START Listed records

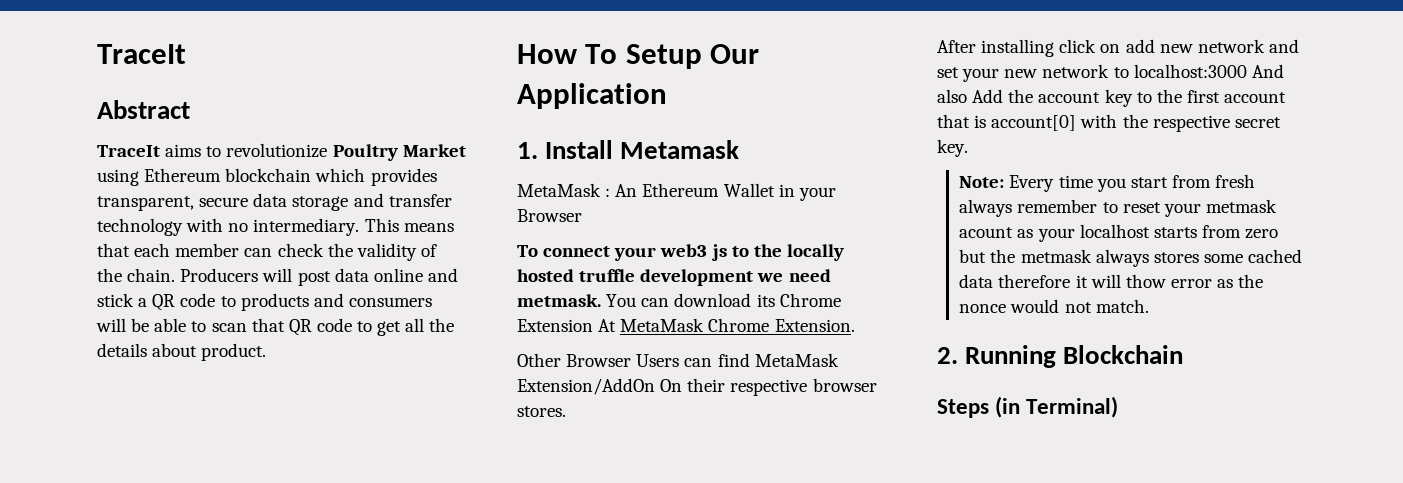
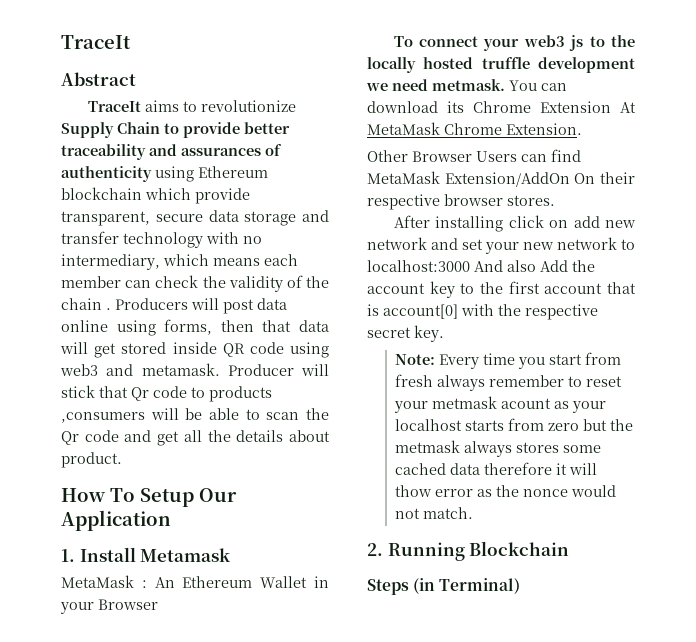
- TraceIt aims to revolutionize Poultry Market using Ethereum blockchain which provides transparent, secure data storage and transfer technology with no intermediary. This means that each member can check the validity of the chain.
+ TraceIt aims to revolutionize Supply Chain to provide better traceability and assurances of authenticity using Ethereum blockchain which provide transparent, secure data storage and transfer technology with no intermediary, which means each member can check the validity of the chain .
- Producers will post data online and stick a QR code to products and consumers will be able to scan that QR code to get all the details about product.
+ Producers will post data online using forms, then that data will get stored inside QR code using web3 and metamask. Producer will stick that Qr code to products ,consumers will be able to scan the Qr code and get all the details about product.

END Listed records
START Listed records

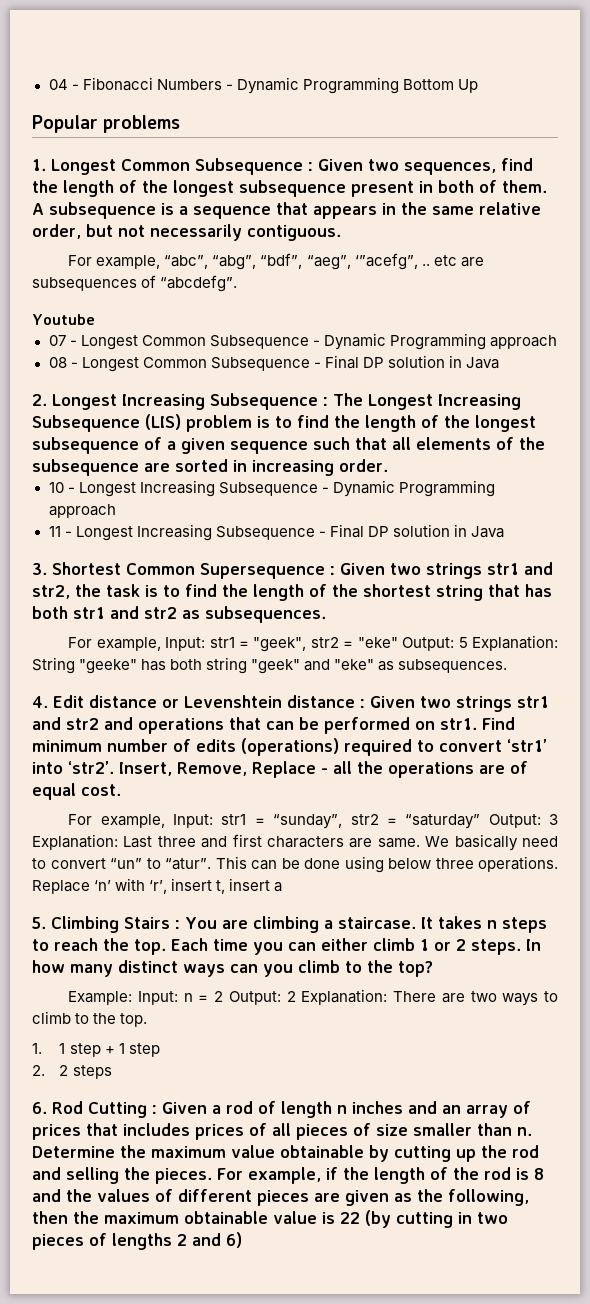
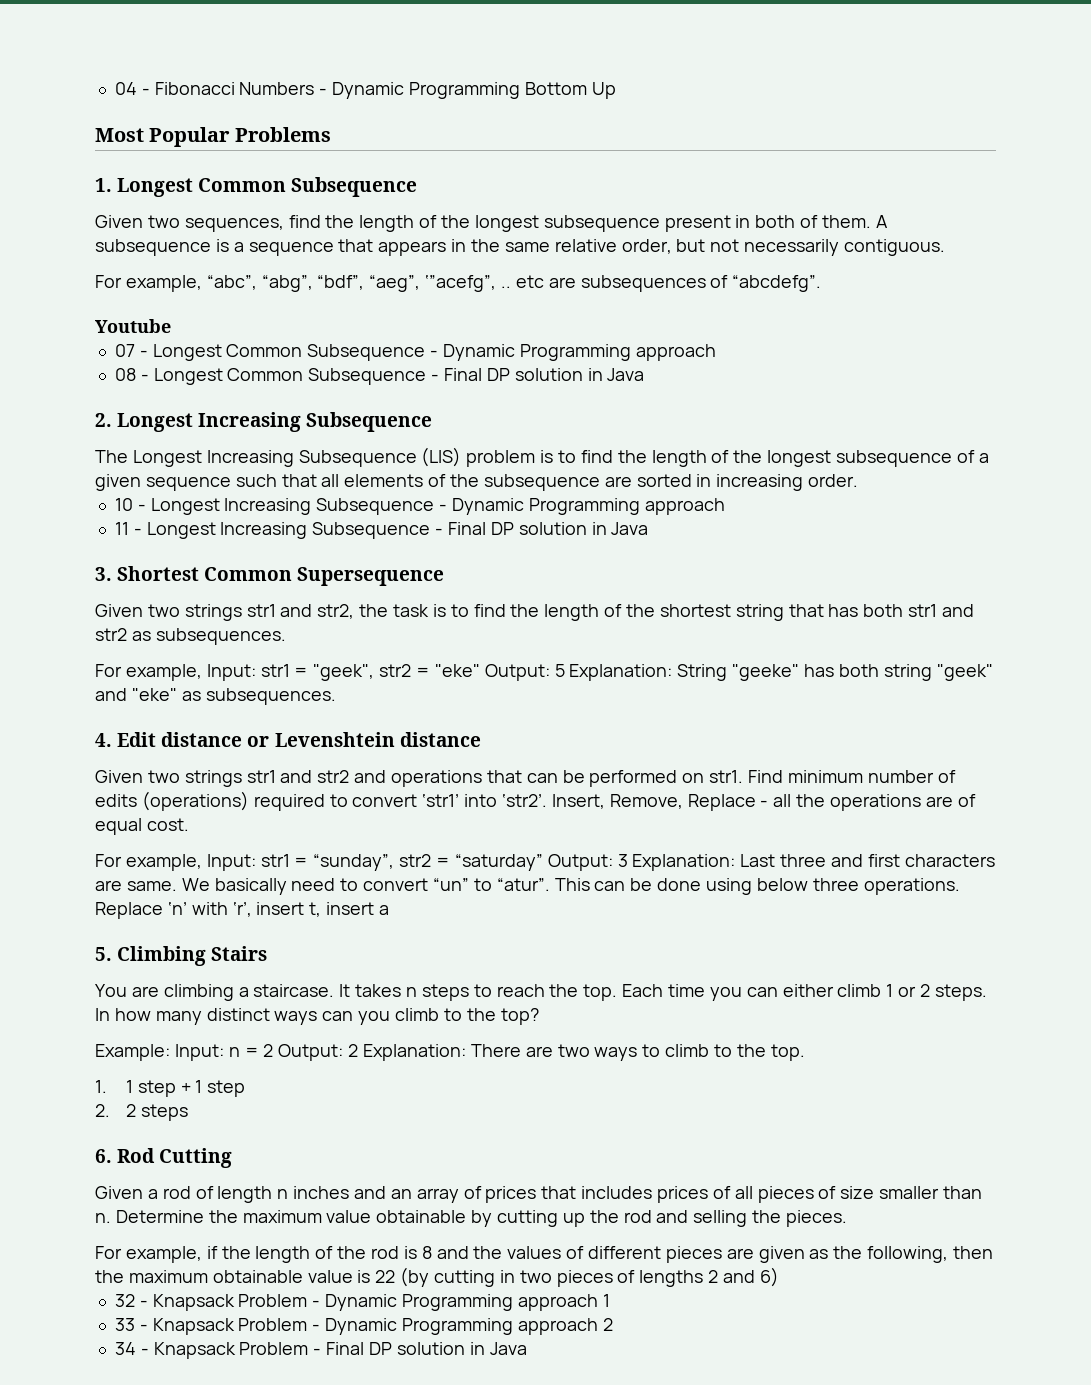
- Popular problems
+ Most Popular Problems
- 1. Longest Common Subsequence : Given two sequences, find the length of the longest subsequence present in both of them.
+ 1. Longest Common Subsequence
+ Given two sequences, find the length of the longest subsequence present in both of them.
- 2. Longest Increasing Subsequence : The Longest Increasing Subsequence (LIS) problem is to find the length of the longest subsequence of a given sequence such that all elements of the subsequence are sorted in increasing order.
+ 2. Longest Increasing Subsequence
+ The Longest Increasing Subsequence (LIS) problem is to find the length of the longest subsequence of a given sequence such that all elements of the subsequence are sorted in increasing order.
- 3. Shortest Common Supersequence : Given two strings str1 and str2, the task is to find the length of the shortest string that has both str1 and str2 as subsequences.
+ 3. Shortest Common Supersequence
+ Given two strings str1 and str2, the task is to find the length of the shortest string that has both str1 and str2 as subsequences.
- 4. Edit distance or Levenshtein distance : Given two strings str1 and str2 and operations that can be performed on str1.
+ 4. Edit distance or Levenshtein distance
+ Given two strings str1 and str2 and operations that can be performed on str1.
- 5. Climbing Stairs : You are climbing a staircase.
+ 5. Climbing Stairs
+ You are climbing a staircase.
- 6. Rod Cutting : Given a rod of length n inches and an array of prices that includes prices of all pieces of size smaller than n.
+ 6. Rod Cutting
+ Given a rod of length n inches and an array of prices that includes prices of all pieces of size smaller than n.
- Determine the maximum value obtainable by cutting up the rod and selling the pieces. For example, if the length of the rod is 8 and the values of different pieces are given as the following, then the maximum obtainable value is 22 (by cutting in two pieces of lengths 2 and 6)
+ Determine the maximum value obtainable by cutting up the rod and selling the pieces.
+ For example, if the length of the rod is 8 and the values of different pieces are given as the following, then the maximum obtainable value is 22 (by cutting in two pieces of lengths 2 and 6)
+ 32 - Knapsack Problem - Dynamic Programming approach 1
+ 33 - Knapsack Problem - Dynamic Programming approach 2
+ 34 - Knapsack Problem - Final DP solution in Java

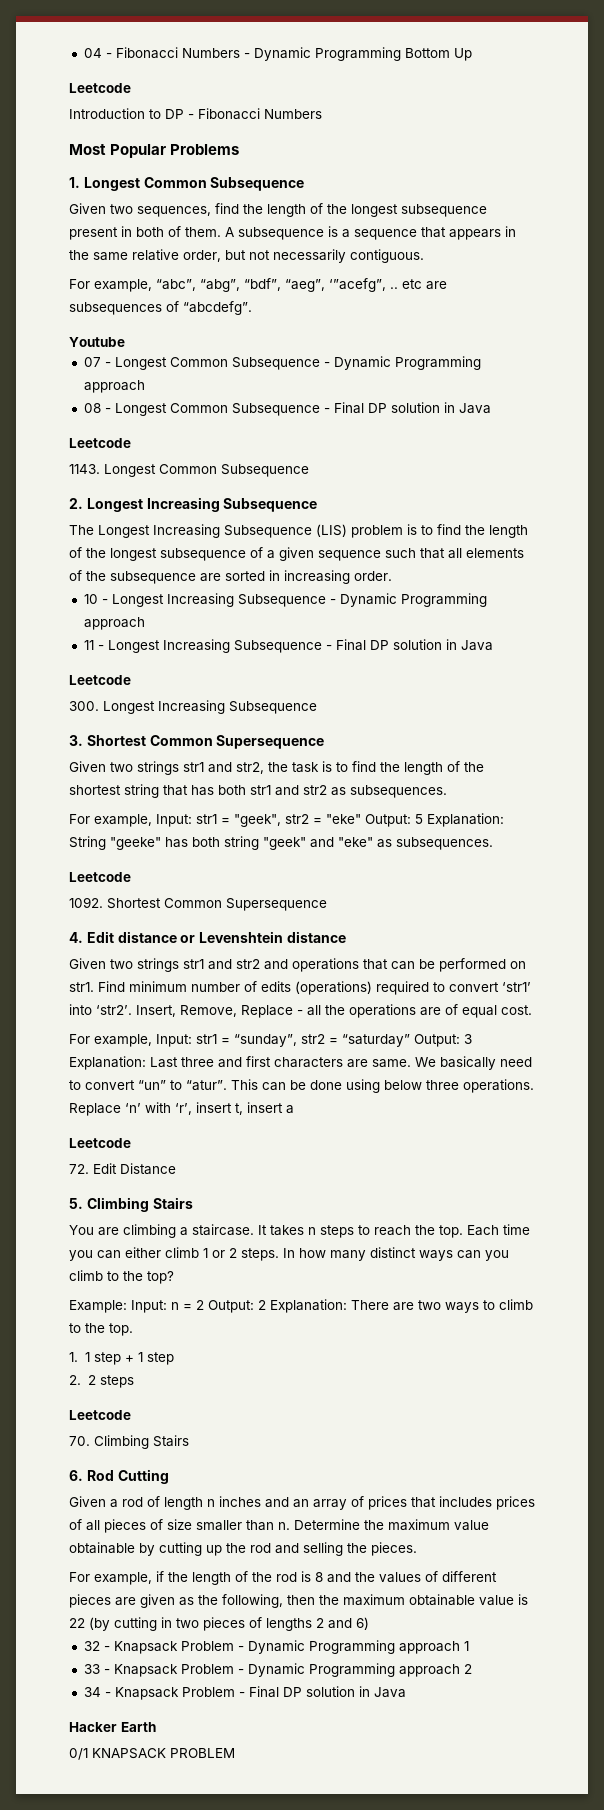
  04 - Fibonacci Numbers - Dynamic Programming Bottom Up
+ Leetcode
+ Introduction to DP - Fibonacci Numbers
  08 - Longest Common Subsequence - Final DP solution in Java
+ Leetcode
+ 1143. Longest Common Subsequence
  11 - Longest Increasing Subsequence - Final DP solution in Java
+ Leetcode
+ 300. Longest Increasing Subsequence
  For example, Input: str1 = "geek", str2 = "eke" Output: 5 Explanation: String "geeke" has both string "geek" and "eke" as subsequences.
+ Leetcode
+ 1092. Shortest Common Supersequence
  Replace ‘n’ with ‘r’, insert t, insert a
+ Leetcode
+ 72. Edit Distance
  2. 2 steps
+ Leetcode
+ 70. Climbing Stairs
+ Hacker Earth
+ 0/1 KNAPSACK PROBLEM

END Listed records

_Task directions:_ Copy each line of the listing that holds the word "staircase".

_Task solution:_
- 5. Climbing Stairs : You are climbing a staircase.
+ You are climbing a staircase.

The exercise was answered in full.